Task goal:
Starting with the first line of the material, reproduce exactly each line up to and including the one that contains "- A two-way", leaving out every picture.

----

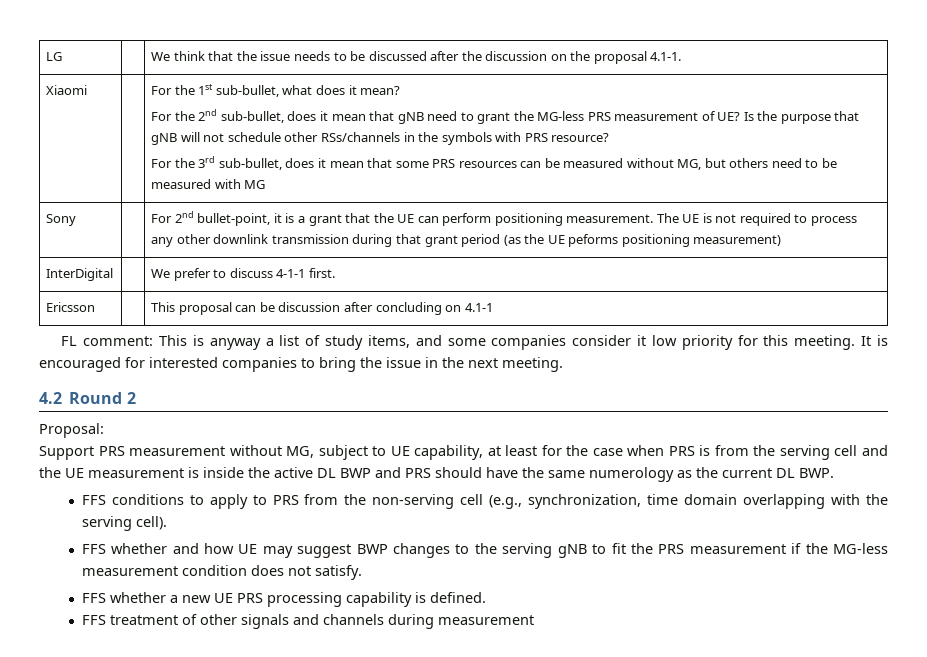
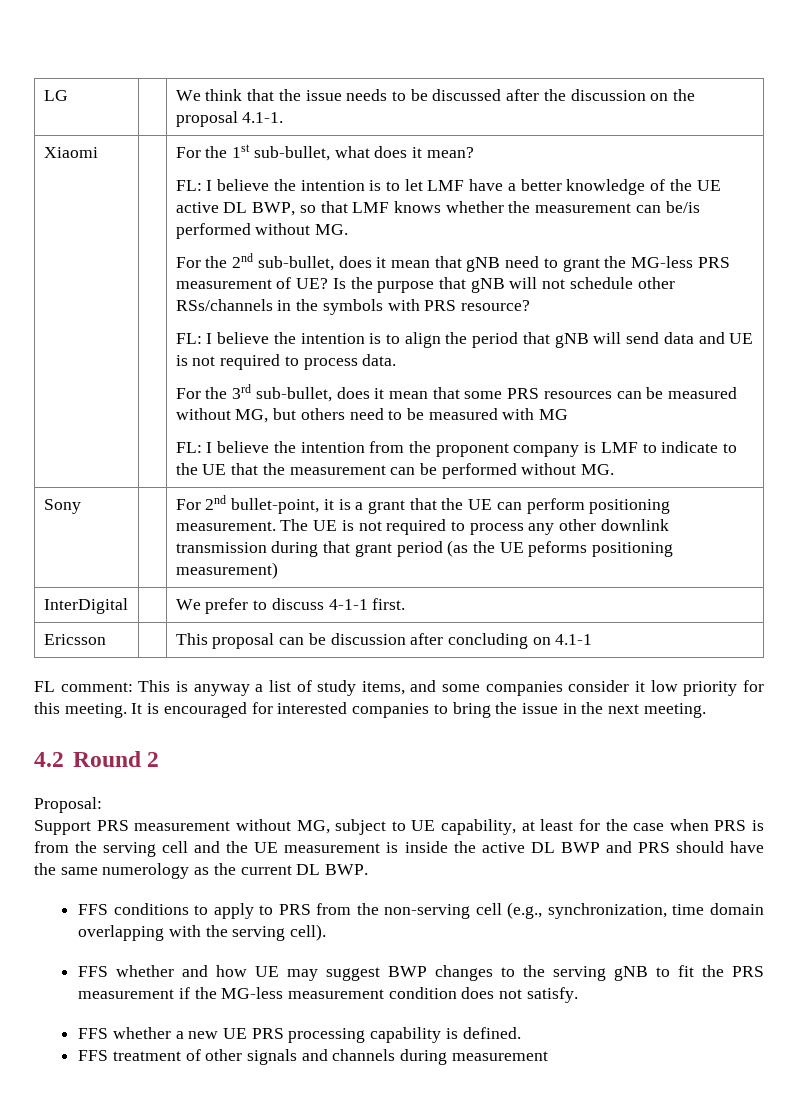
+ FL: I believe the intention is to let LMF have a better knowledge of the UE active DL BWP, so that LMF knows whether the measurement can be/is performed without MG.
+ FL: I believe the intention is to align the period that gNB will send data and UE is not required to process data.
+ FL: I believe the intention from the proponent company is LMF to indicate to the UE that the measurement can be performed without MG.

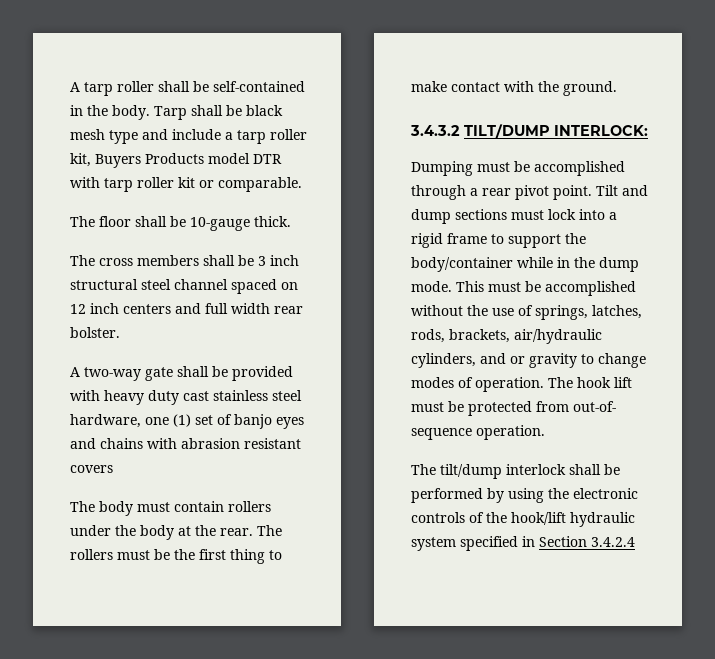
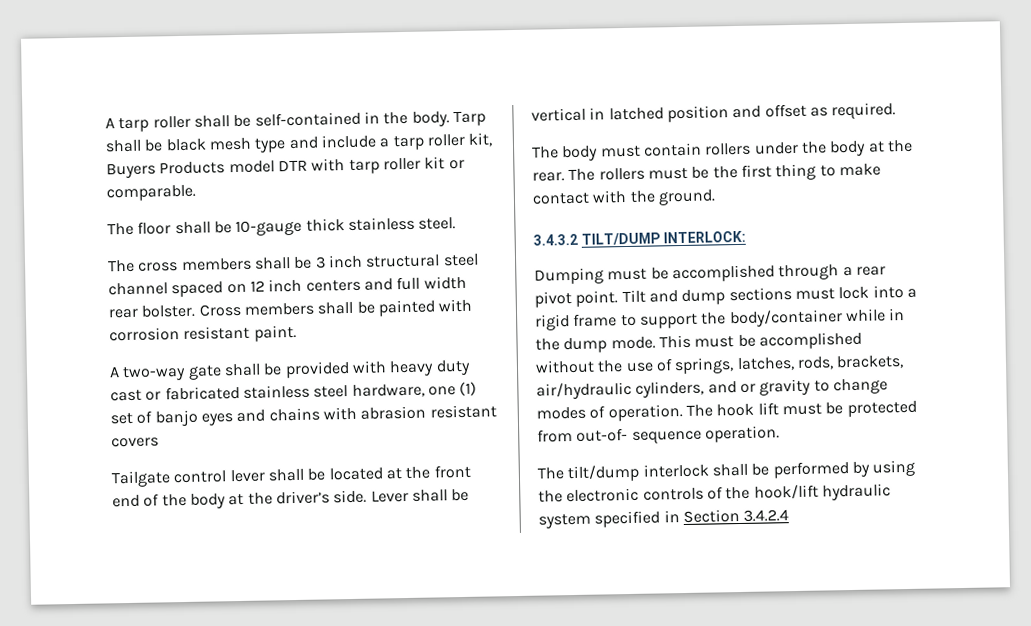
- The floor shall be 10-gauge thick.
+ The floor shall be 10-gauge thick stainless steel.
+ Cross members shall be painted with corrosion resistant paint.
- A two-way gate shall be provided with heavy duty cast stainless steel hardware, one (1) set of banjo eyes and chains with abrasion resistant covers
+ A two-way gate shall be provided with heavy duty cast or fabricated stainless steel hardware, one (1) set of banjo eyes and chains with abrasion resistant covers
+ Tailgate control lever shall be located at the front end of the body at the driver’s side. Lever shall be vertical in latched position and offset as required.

----

Written answer:
+ FL: I believe the intention is to let LMF have a better knowledge of the UE active DL BWP, so that LMF knows whether the measurement can be/is performed without MG.
+ FL: I believe the intention is to align the period that gNB will send data and UE is not required to process data.
+ FL: I believe the intention from the proponent company is LMF to indicate to the UE that the measurement can be performed without MG.

- The floor shall be 10-gauge thick.
+ The floor shall be 10-gauge thick stainless steel.
+ Cross members shall be painted with corrosion resistant paint.
- A two-way gate shall be provided with heavy duty cast stainless steel hardware, one (1) set of banjo eyes and chains with abrasion resistant covers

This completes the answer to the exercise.